## Problem to work on:
Exactly as written, set down the lines from the top of the entries through the line bearing "[219,814,265,829] 2013 ->", with every picture left out.

## Supplied information:
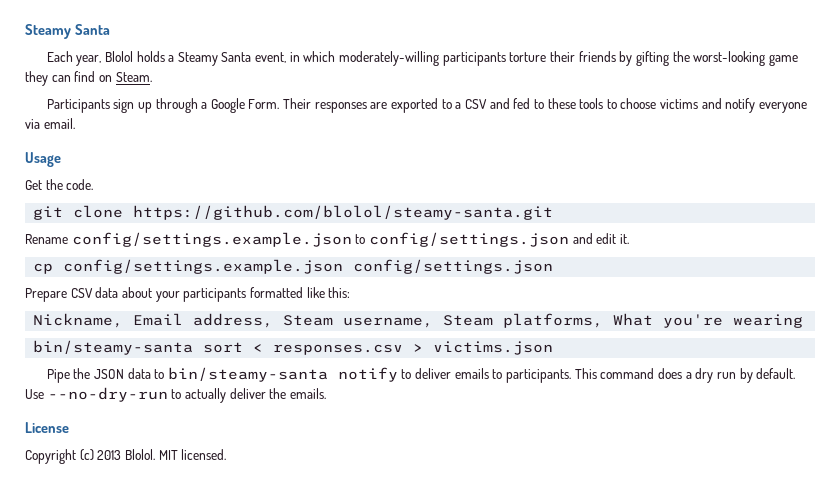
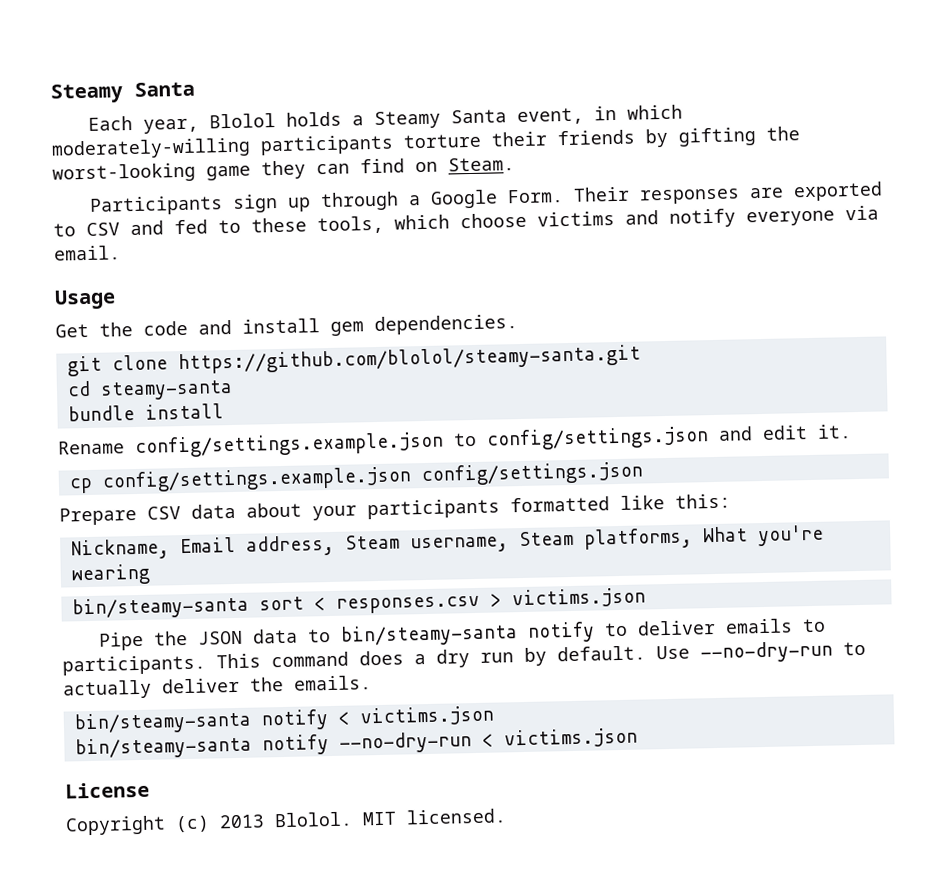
[455,102,462,109] a -> (76, 230) none
[579,98,617,109] tools to -> [317,214,450,235] tools, which
[66,179,94,190] code. -> [143,314,518,336] code and install gem dependencies.
(554, 212) none -> [66,379,233,401] [67,403,224,422] // cd steamy-santa // bundle install
(326, 393) none -> [73,705,494,735] [74,727,638,760] // bin/steamy-santa notify < victims.json // bin/steamy-santa notify --no-dry-run < victims.json

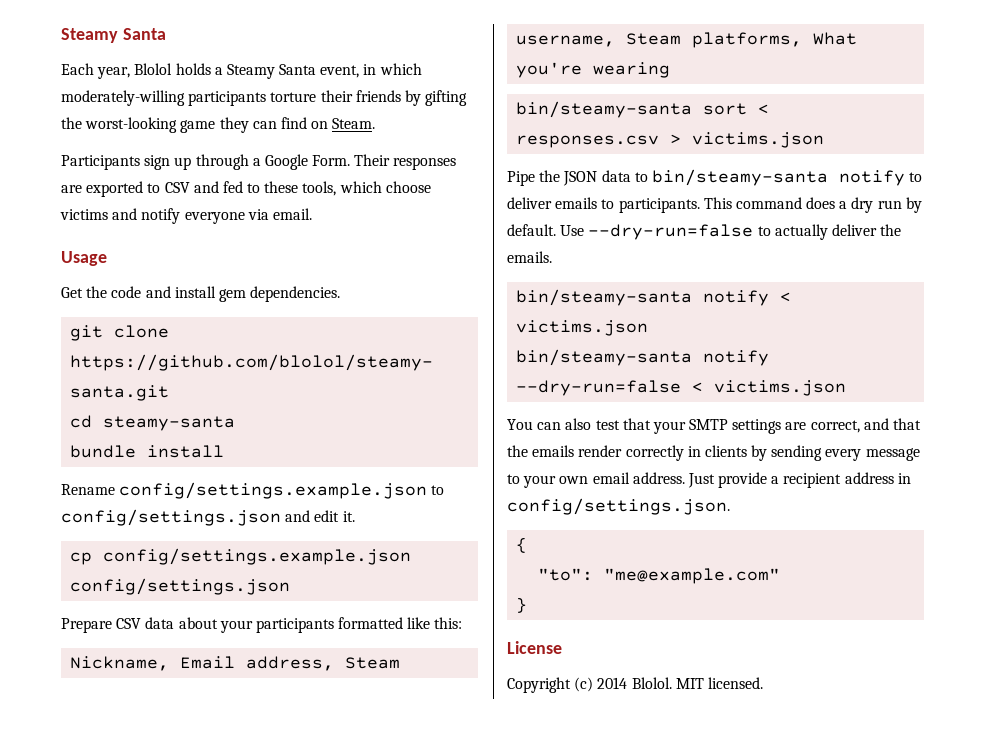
[700,640,833,664] --no-dry-run -> [588,224,754,240] --dry-run=false
[338,727,638,754] --no-dry-run < victims.json -> [516,380,847,396] [507,418,922,434] [507,445,920,461] [507,472,911,488] [507,498,730,515] [516,537,528,553] [538,568,781,584] [516,597,528,613] --dry-run=false < victims.json // You can also test that your SMTP settings are correct, and that the emails render correctly in clients by sending every message to your own email address. Just provide a recipient address in config/settings.json. // { // "to": "me@example.com" // }
[219,814,265,829] 2013 -> [597,677,628,689] 2014

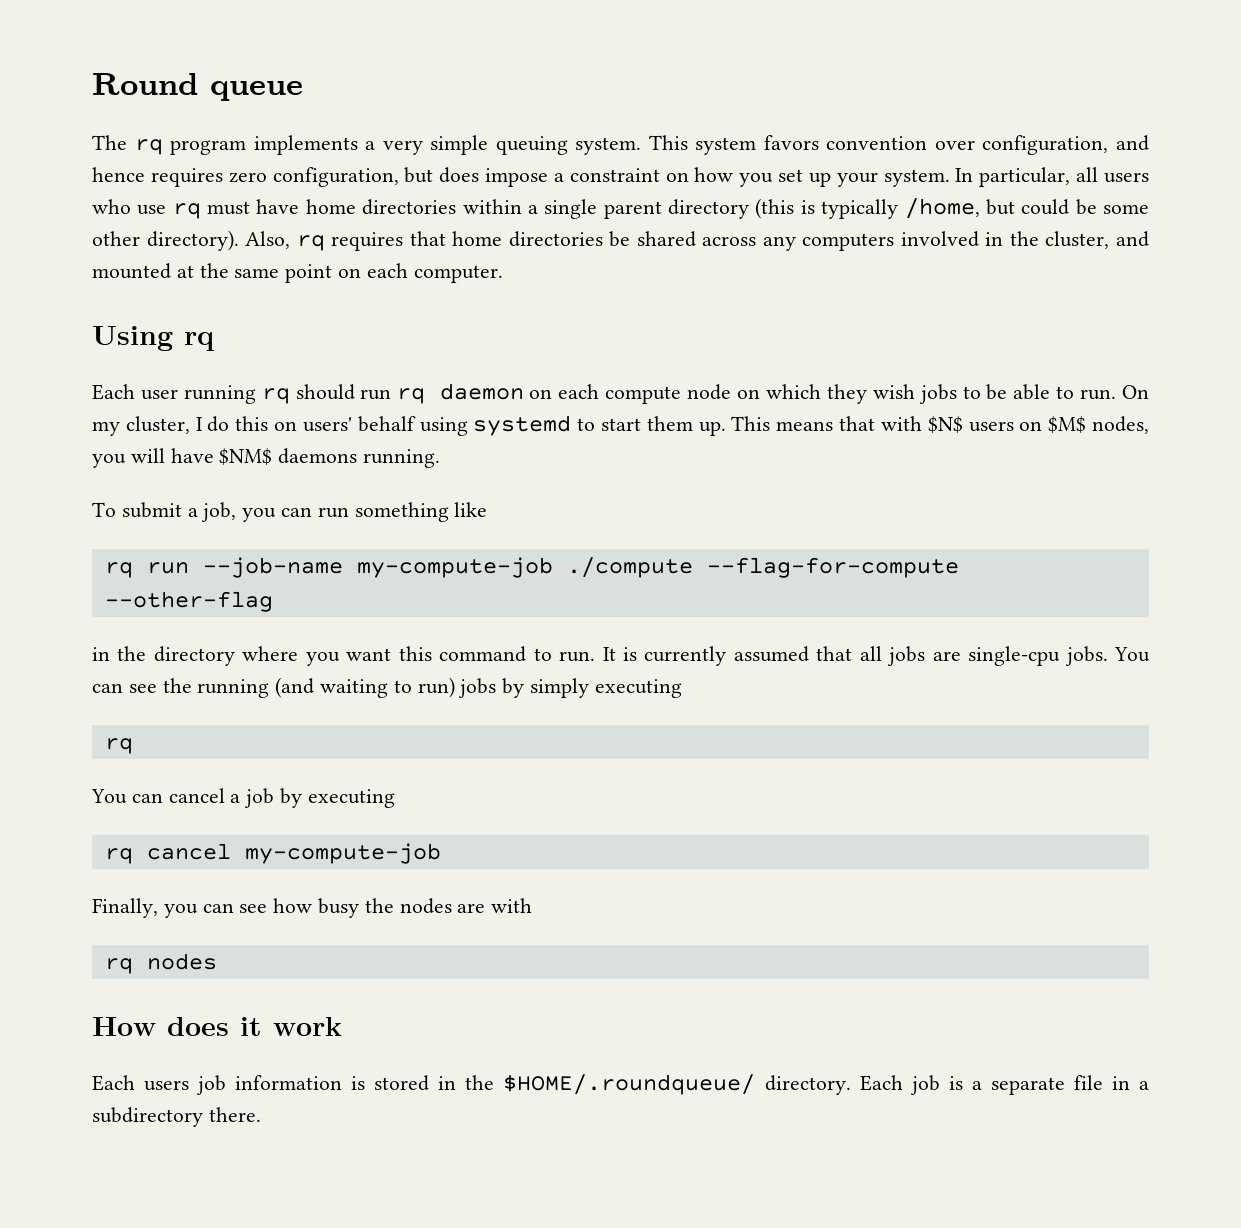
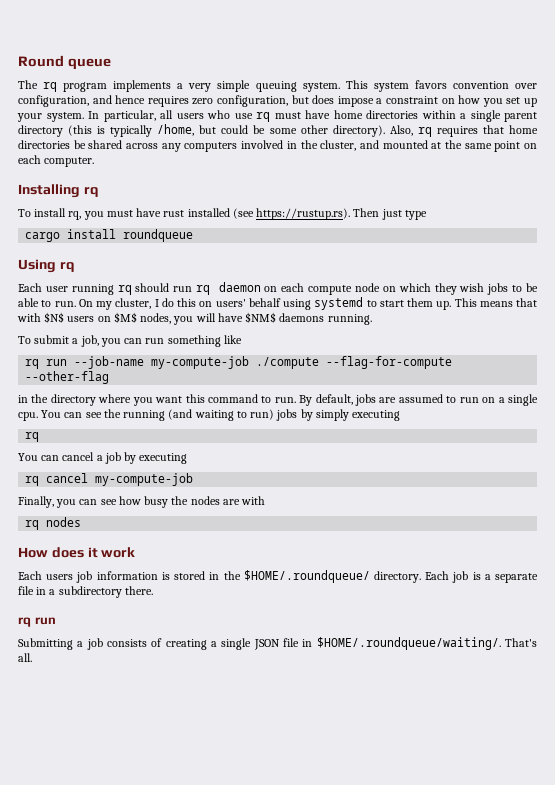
(503, 274) none -> [18,184,99,198] [18,208,427,220] [25,229,194,242] // Installing rq // To install rq, you must have rust installed (see https://rustup.rs). Then just type // cargo install roundqueue
[602,646,1108,666] It is currently assumed that all jobs are single-cpu jobs. -> [299,394,538,406] [18,412,38,421] By default, jobs are assumed to run on a single cpu.
(261, 1114) none -> [18,617,56,627] [18,637,537,650] [18,653,32,662] // rq run // Submitting a job consists of creating a single JSON file in $HOME/.roundqueue/waiting/. That's all.

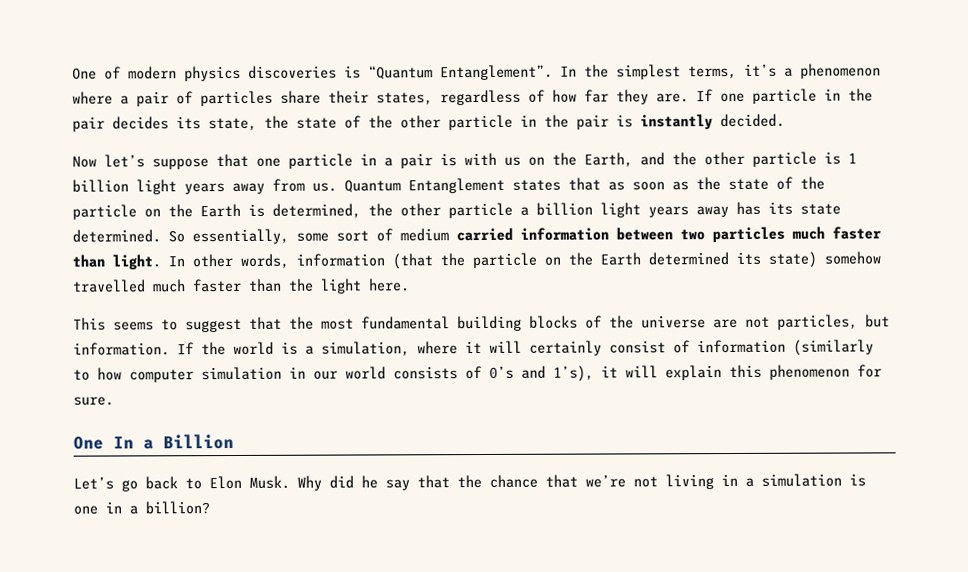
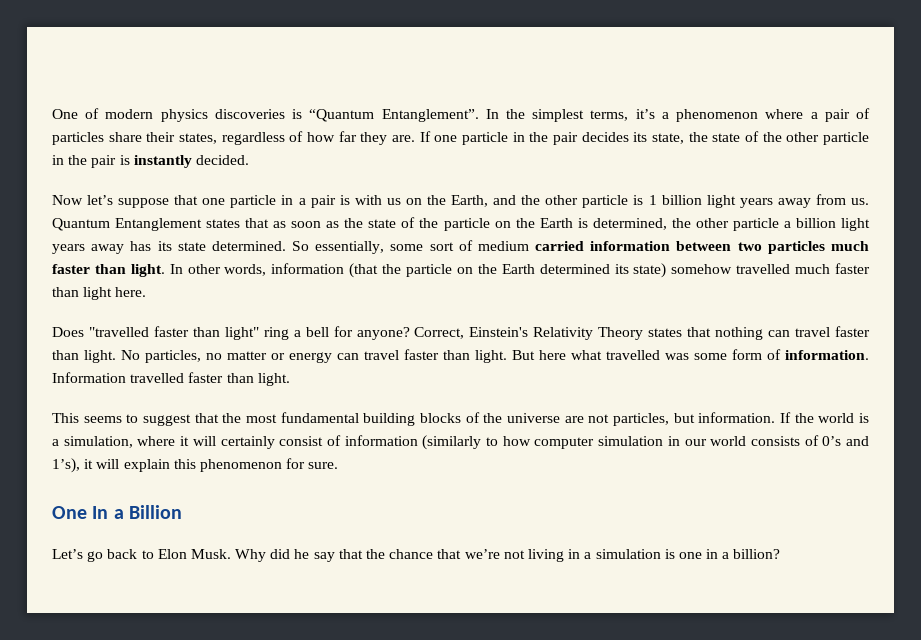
[288,278,314,292] the -> (79, 292) none
(410, 285) none -> [52,326,870,340] [52,349,869,363] [52,372,290,386] // Does "travelled faster than light" ring a bell for anyone? Correct, Einstein's Relativity Theory states that nothing can travel faster than light. No particles, no matter or energy can travel faster than light. But here what travelled was some form of information. Information travelled faster than light.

## Solution to the problem:
[455,102,462,109] a -> (76, 230) none
[579,98,617,109] tools to -> [317,214,450,235] tools, which
[66,179,94,190] code. -> [143,314,518,336] code and install gem dependencies.
(554, 212) none -> [66,379,233,401] [67,403,224,422] // cd steamy-santa // bundle install
(326, 393) none -> [73,705,494,735] [74,727,638,760] // bin/steamy-santa notify < victims.json // bin/steamy-santa notify --no-dry-run < victims.json

[700,640,833,664] --no-dry-run -> [588,224,754,240] --dry-run=false
[338,727,638,754] --no-dry-run < victims.json -> [516,380,847,396] [507,418,922,434] [507,445,920,461] [507,472,911,488] [507,498,730,515] [516,537,528,553] [538,568,781,584] [516,597,528,613] --dry-run=false < victims.json // You can also test that your SMTP settings are correct, and that the emails render correctly in clients by sending every message to your own email address. Just provide a recipient address in config/settings.json. // { // "to": "me@example.com" // }
[219,814,265,829] 2013 -> [597,677,628,689] 2014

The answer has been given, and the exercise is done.